9.5 Interest-Rate Risk #Notebook

 9.5 Interest-Rate Risk #Notebook

A Bank's profits highly rely on the difference between what it pays for its liabilities and earns on its assets. 

If interest rates increase +, the difference will decline -

*Because the value of its rate-sensitive liabilities exceeds that of its rate-sensitive assets.

For example, suppose a bank b pays 3% for your deposits and then receives 7% on the mortgages it lent.

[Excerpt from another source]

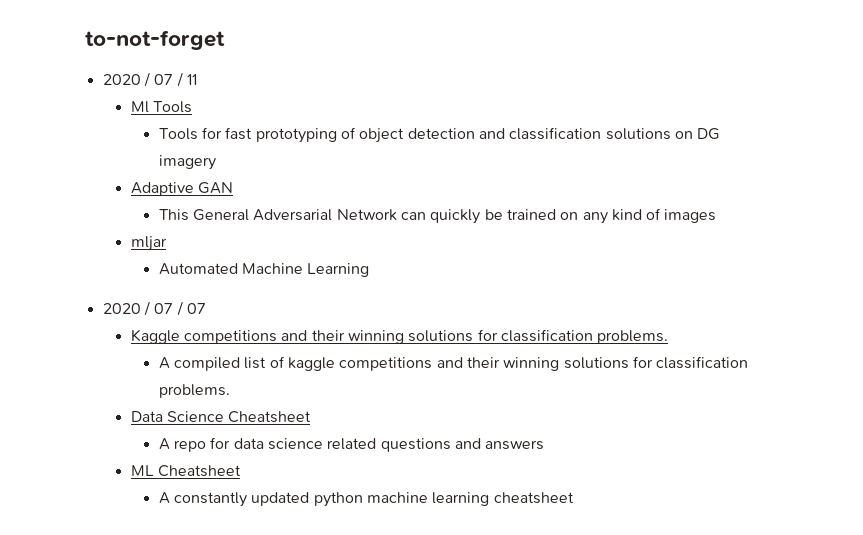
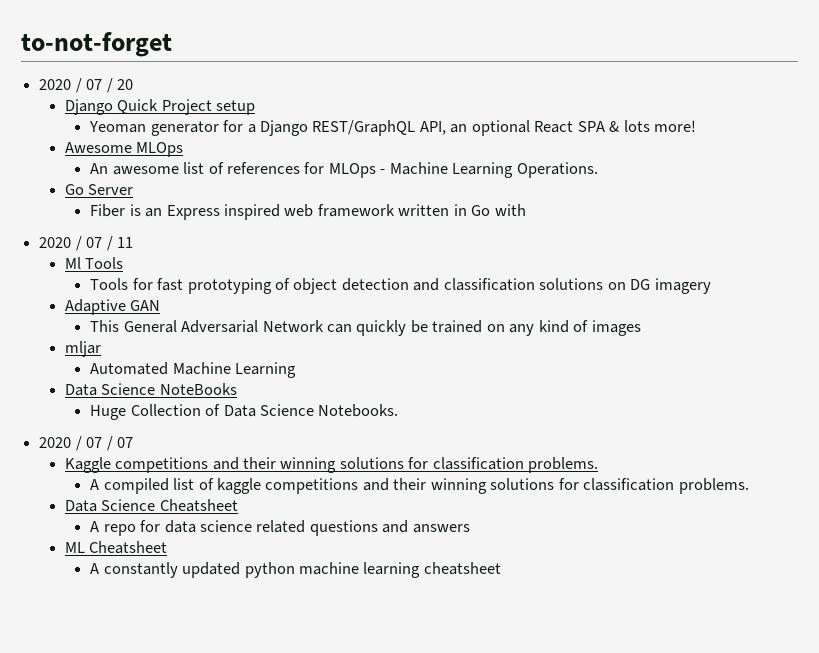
(225, 40) none -> [39,78,133,93] [64,99,256,115] [89,120,697,136] [64,142,184,157] [90,162,598,178] [64,184,134,195] [90,204,526,220] // 2020 / 07 / 20 // Django Quick Project setup // Yeoman generator for a Django REST/GraphQL API, an optional React SPA & lots more! // Awesome MLOps // An awesome list of references for MLOps - Machine Learning Operations. // Go Server // Fiber is an Express inspired web framework written in Go with
(370, 270) none -> [64,383,237,396] [90,404,399,420] // Data Science NoteBooks // Huge Collection of Data Science Notebooks.

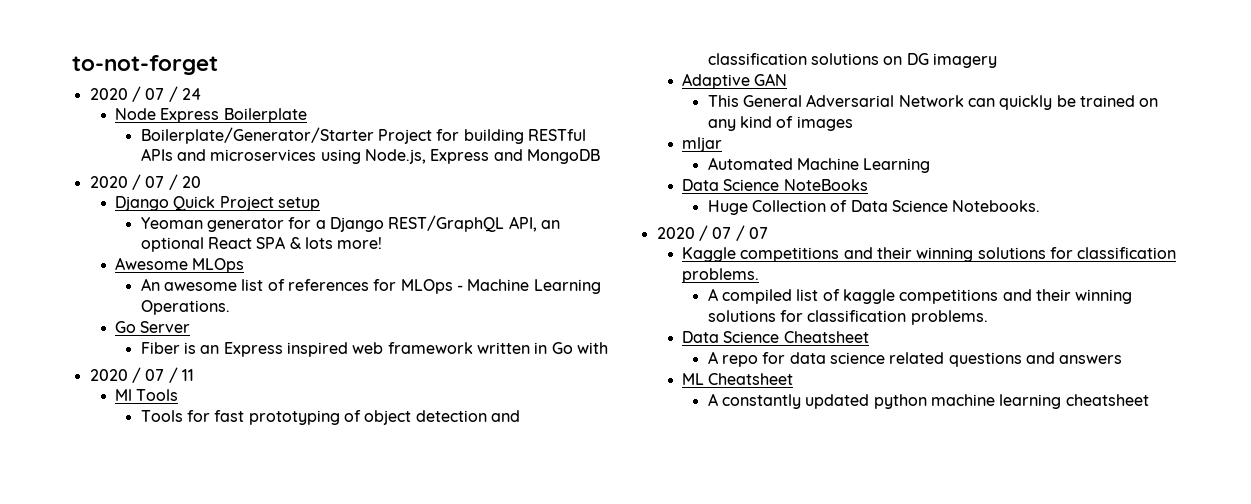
(172, 44) none -> [89,86,201,102] [115,108,307,123] [140,127,587,144] [140,148,600,164] // 2020 / 07 / 24 // Node Express Boilerplate // Boilerplate/Generator/Starter Project for building RESTful APIs and microservices using Node.js, Express and MongoDB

The difference is 4%, the amounts can be huge if they have billions of assets and liabilities on hand. The bank will be paying $100 billion * .03 = $3 billion to earn $7 billion.

If interest rates increase +1% on each side of the balance sheet, The bank will be paying $4 billion to earn $8 billion. 

Formally, this type of calculation, called basic gap analysis, is

 

Cρ = (Ar−Lr) × △i

Cρ = changes in profitability

Ar = risk-sensitive assets

Lr = risk-sensitive liabilities

i = change in interest rates

Duration, also known as Macaulay’s Duration, measures the average length of a security’s stream of payments. 

△%P = −△%i × d = △%MktV = −△%i × Dyr

Δ%P = % change in market value

Δi = change in interest (not decimalized, i.e., represent 5% as 5, not .05. Also note the negative sign)

d = duration (years)

So, let's get some practice...

Exp I. 

If interest rates increase 2% and the average duration of a bank’s $100 million of assets is 3 years, the value of those assets will fall approximately.....

△%MktV = −△%i × Dyr = −2 × 3 = −6%, or $6 million.

Then, at the same time..

If the value of that bank’s liabilities is $95 million, and the duration is also 3 years, the value of the liabilities will also fall, 95 × .06 = $5.7 million, effectively reducing the bank’s equity (6 − 5.7= ) $.3 million. 

If the duration of the bank’s liabilities is only 1 year, then its liabilities will fall −2 × 1 = −2% or 95 × .02 = $1.9 million, and the bank will suffer an even larger loss (6 − 1.9 =) of $4.1 million. If, on the other hand, the duration of the bank’s liabilities is 10 years, its liabilities will decrease −2 × 10 = −20% or $19 million and the bank will profit from the interest rate rise.

Apparently, we get the key point....

A basic interest rate risk reduction strategy when interest rates are expected to fall is to keep the duration of liabilities short and the duration of assets long. 

That way, the bank continues to earn the old, higher rate on its assets but benefits from the new lower rates on its deposits, CDs, and other liabilities. 

Quite the opposite, when interest rates increase +, banks would like to keep the duration of assets short and the duration of liabilities long.

Reference

Wright, R.E. & Quadrini, V. (2009). Money and Banking. Saylor Foundation.  Licensed under Creative Commons Attribution-NonCommercial-ShareAlike CC BY-NC-SA 3.0 license.